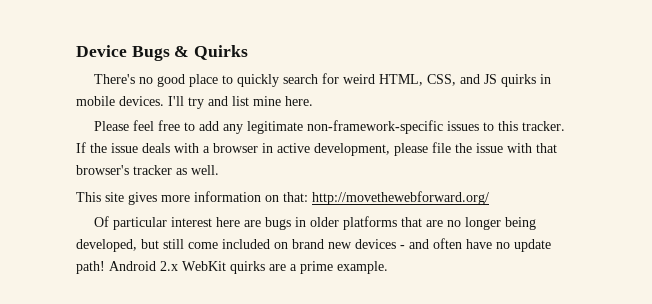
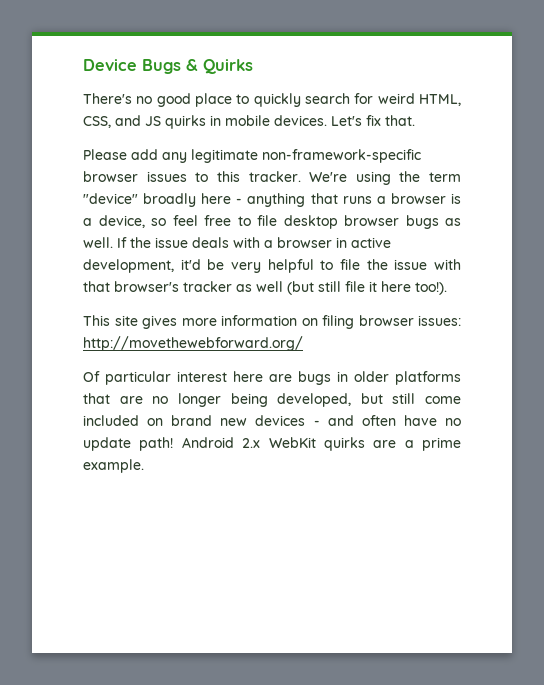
- I'll try and list mine here.
- Please feel free to add any legitimate non-framework-specific issues to this tracker.
+ Let's fix that.
+ Please add any legitimate non-framework-specific browser issues to this tracker.
+ We're using the term "device" broadly here - anything that runs a browser is a device, so feel free to file desktop browser bugs as well.
- If the issue deals with a browser in active development, please file the issue with that browser's tracker as well.
+ If the issue deals with a browser in active development, it'd be very helpful to file the issue with that browser's tracker as well (but still file it here too!).
- This site gives more information on that: http://movethewebforward.org/
+ This site gives more information on filing browser issues: http://movethewebforward.org/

● **The problem**
Everything in the entries must be written out exactly; the pictures stay out.

● **Problem solution**
- I'll try and list mine here.
- Please feel free to add any legitimate non-framework-specific issues to this tracker.
+ Let's fix that.
+ Please add any legitimate non-framework-specific browser issues to this tracker.
+ We're using the term "device" broadly here - anything that runs a browser is a device, so feel free to file desktop browser bugs as well.
- If the issue deals with a browser in active development, please file the issue with that browser's tracker as well.
+ If the issue deals with a browser in active development, it'd be very helpful to file the issue with that browser's tracker as well (but still file it here too!).
- This site gives more information on that: http://movethewebforward.org/
+ This site gives more information on filing browser issues: http://movethewebforward.org/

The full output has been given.